▸ TASK REQUIREMENTS: Determine the number of lines in the following entries that hold the word "locale". Give only that number.

**** THE DATA

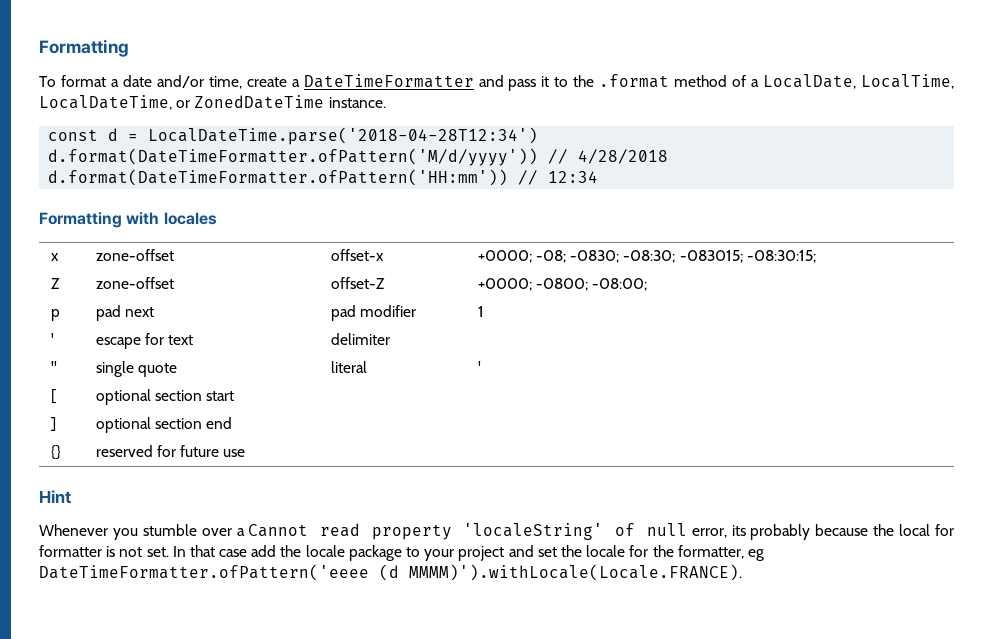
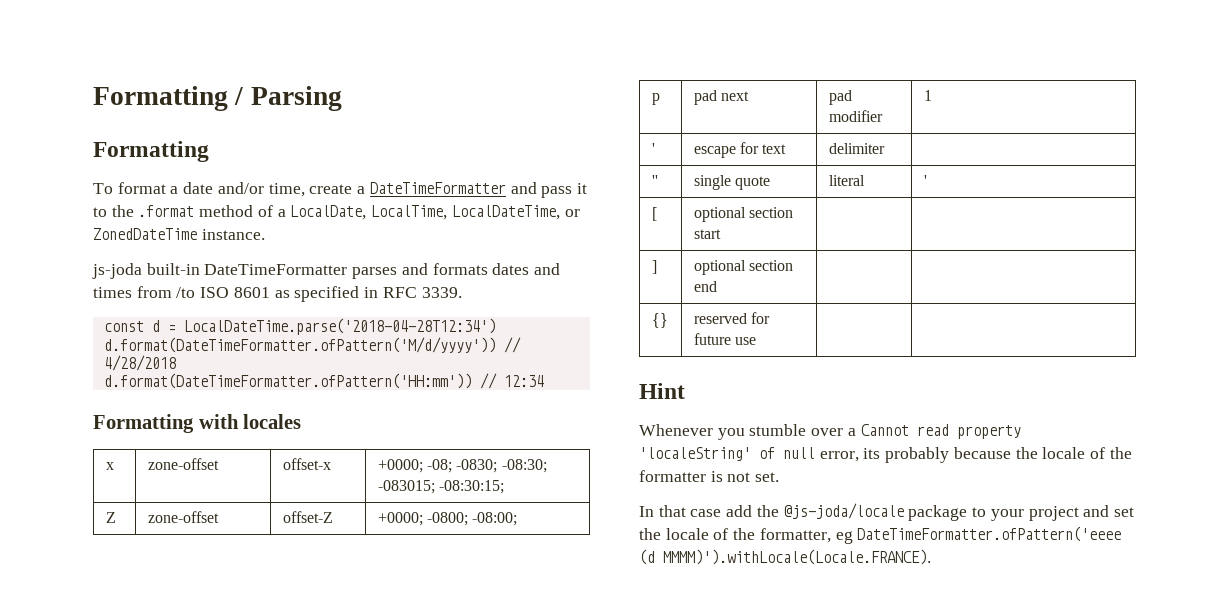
[39,39,129,57] Formatting -> [93,86,342,111] [93,141,209,162] Formatting / Parsing // Formatting
(386, 102) none -> [92,263,561,279] [93,286,462,302] // js-joda built-in DateTimeFormatter parses and formats dates and times from /to ISO 8601 as specified in RFC 3339.
[899,524,954,536] local for -> [1042,447,1132,459] locale of the
(169, 552) none -> (780, 477) //
[305,545,345,557] locale -> [783,503,904,519] @js-joda/locale
[629,545,649,557] for -> [713,528,729,540] of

********

▸ SOLVED PROBLEM: 2